Task material >>
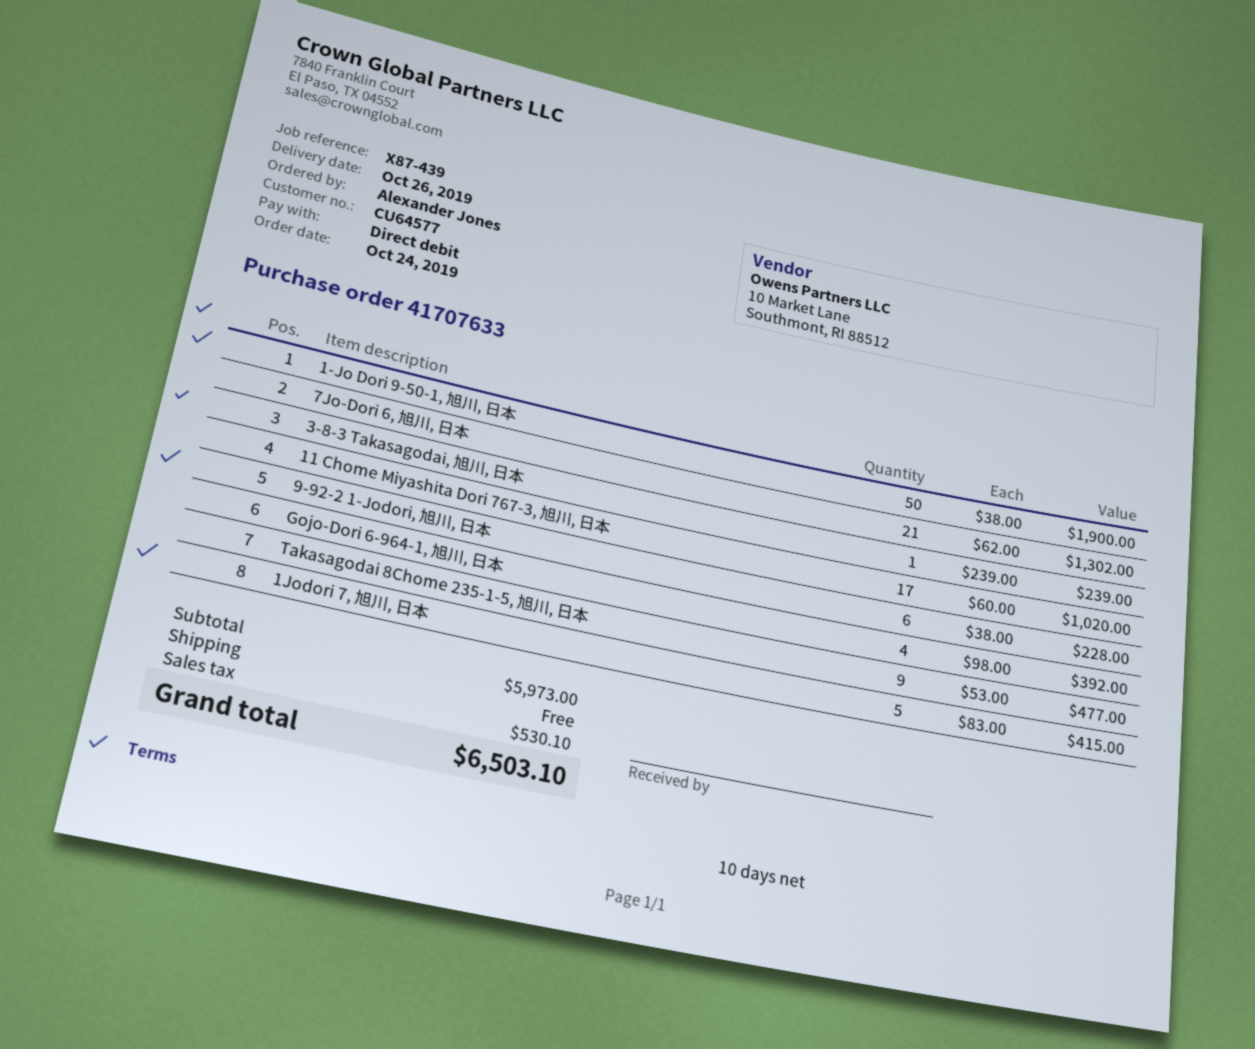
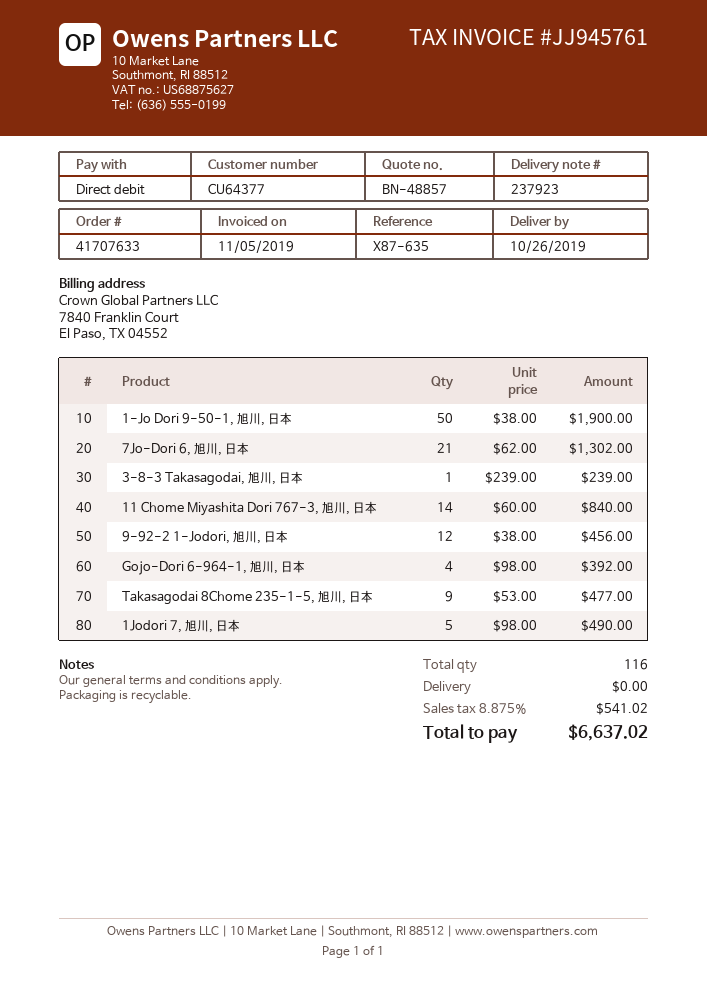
customer number: CU64577 -> CU64377
reference: X87-439 -> X87-635
11 Chome Miyashita Dori 767-3, 旭川, 日本: 17 x 60.00 = 1020.00 -> 14 x 60.00 = 840.00
9-92-2 1-Jodori, 旭川, 日本: 6 x 38.00 = 228.00 -> 12 x 38.00 = 456.00
1Jodori 7, 旭川, 日本: 5 x 83.00 = 415.00 -> 5 x 98.00 = 490.00
tax: 530.10 -> 541.02
total: 6503.10 -> 6637.02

Your task >>
Would you return the whole listing above exactly as written, skipping any image?

Solution to this problem >>
customer number: CU64577 -> CU64377
reference: X87-439 -> X87-635
11 Chome Miyashita Dori 767-3, 旭川, 日本: 17 x 60.00 = 1020.00 -> 14 x 60.00 = 840.00
9-92-2 1-Jodori, 旭川, 日本: 6 x 38.00 = 228.00 -> 12 x 38.00 = 456.00
1Jodori 7, 旭川, 日本: 5 x 83.00 = 415.00 -> 5 x 98.00 = 490.00
tax: 530.10 -> 541.02
total: 6503.10 -> 6637.02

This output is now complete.